Project

General

Profile

Actions

action #57143

closed

[YAML] Editor does not check if same combination of test suite/arch/flavor/version already used in different job group

Added by asmorodskyi over 4 years ago. Updated over 4 years ago.

Status:
Resolved
Priority:
High
Assignee:
Category:
Regressions/Crashes
Target version:
Start date:
2019-09-20
Due date:
% Done:

0%

Estimated time:

Description

In legacy Job Group Editor you were not able to add a second combination of the same test suite + arch + flavor + version. It was also not possible if the job group was different.
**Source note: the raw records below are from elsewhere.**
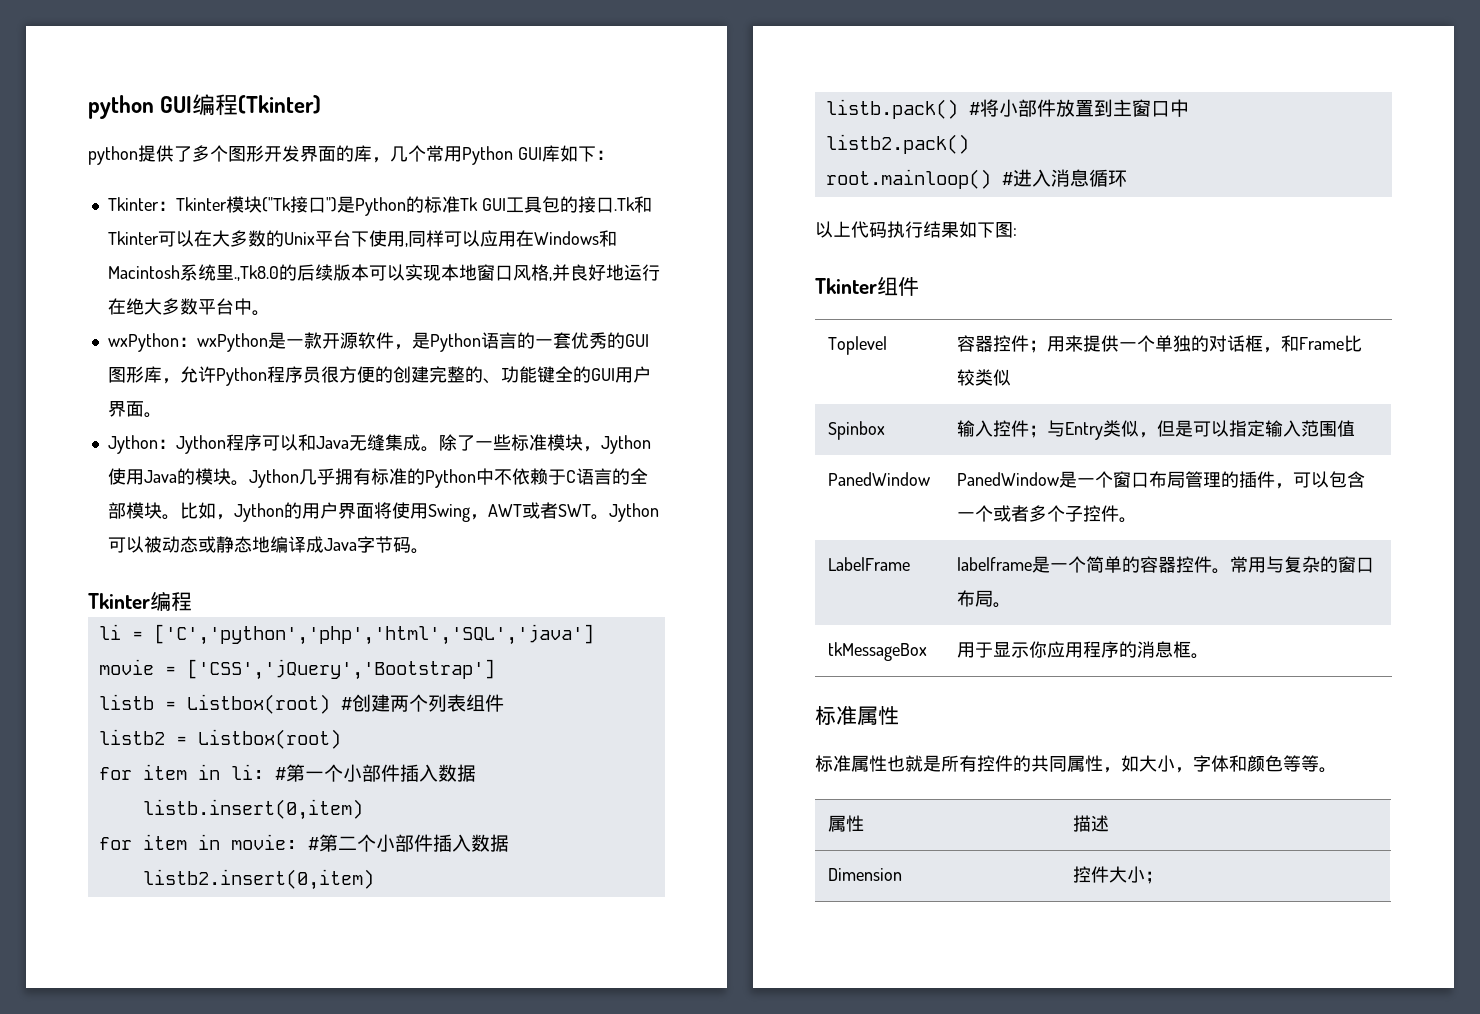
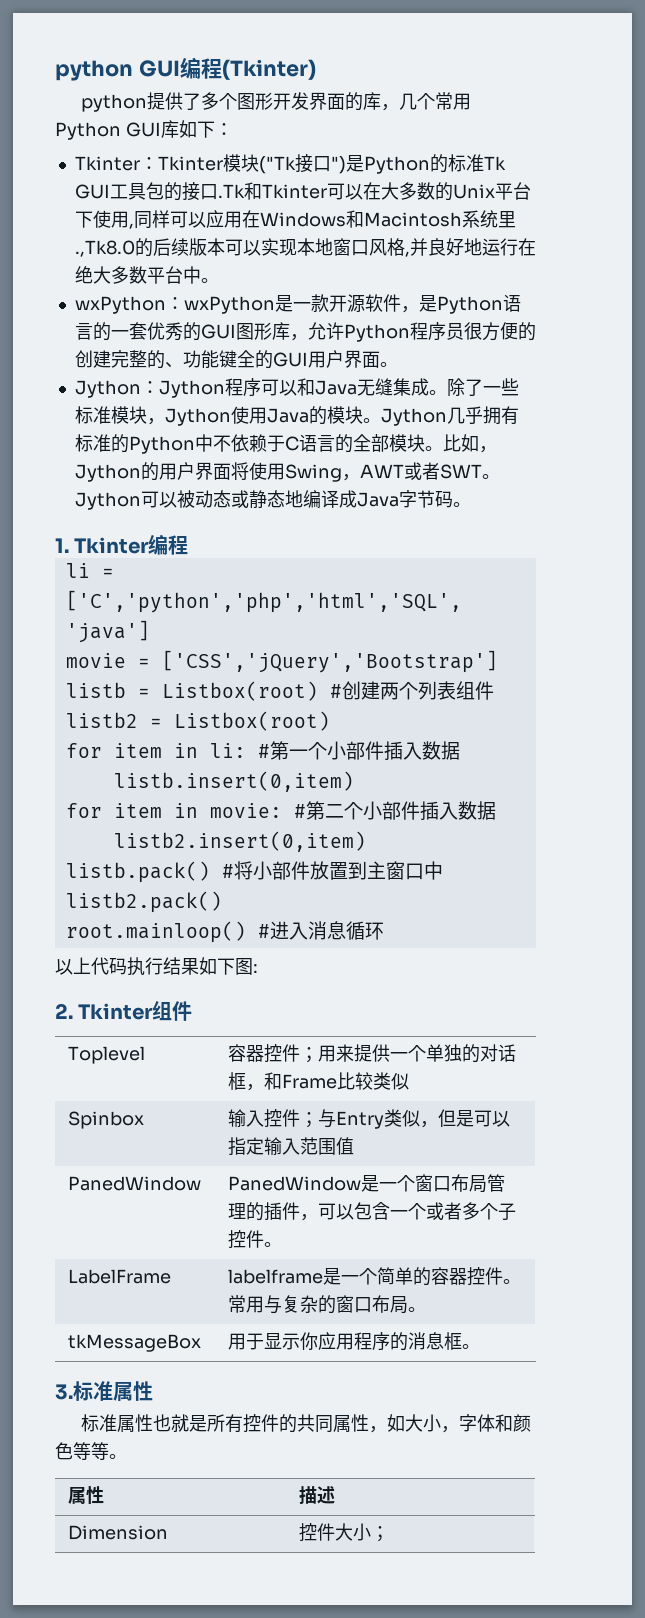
- Tkinter编程
+ 1. Tkinter编程
- Tkinter组件
+ 2. Tkinter组件
  tkMessageBox | 用于显示你应用程序的消息框。
- 标准属性
+ 3.标准属性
In this case you've got an SQL error (see the related ticket).

In the YAML Job Group editor you can have the same 'test suite + arch + flavor + version' combination twice in different job groups. E.g. on OSD we currently have:

defaults:
  x86_64:
    machine: 64bit
    priority: 50
products:
  sle-15-SP2-Installer-DVD-x86_64:
    distri: sle
    flavor: Installer-DVD
    version: 15-SP2
scenarios:
  x86_64:
    sle-15-SP2-Installer-DVD-x86_64:
    - wicked_basic_sut
    - wicked_advanced_ref
    - wicked_advanced_sut
    - wicked_startandstop_sut
    - wicked_startandstop_ref
    - wicked_basic_ref

and

defaults:
  aarch64:
    machine: aarch64
    priority: 50
  x86_64:
    machine: 64bit
    priority: 50
products:
  sle-15-SP2-Installer-DVD-aarch64: &products
    distri: sle
    flavor: Installer-DVD
    version: 15-SP2
  sle-15-SP2-Installer-DVD-x86_64:
    *products
scenarios:
  aarch64:
    sle-15-SP2-Installer-DVD-aarch64: &tests
    - wicked_basic_sut: &general_settings
        settings:
          DESKTOP: textmode
          EXTRATEST: wicked
          KEEP_GRUB_TIMEOUT: '1'
          VIDEOMODE: text
          WICKED_TCPDUMP: '1'
          VIRTIO_CONSOLE_NUM: '2'
    - wicked_advanced_ref:
        *general_settings
    - wicked_advanced_sut:
        *general_settings
    - wicked_startandstop_sut:
        *general_settings
    - wicked_startandstop_ref:
        *general_settings
    - wicked_basic_ref:
        *general_settings
    - wicked_aggregate_sut:
        *general_settings
    - wicked_aggregate_ref:
        *general_settings
    - create_hdd_autoyast_wicked:
        settings:
          AUTOYAST: autoyast_sle15/autoyast_wicked_%ARCH%.xml
        priority: 45
  x86_64:
    sle-15-SP2-Installer-DVD-x86_64:
      *tests

in the job groups 117 (SLE 15 Development -> Network) and 262 (SLE 15 -> Network).

This leads to the job being scheduled twice when posting a new ISO. Considering that the job templates actually exist twice this is expected behavior. The question is whether we want to allow the same 'test suite + arch + flavor + version' combination in different job groups.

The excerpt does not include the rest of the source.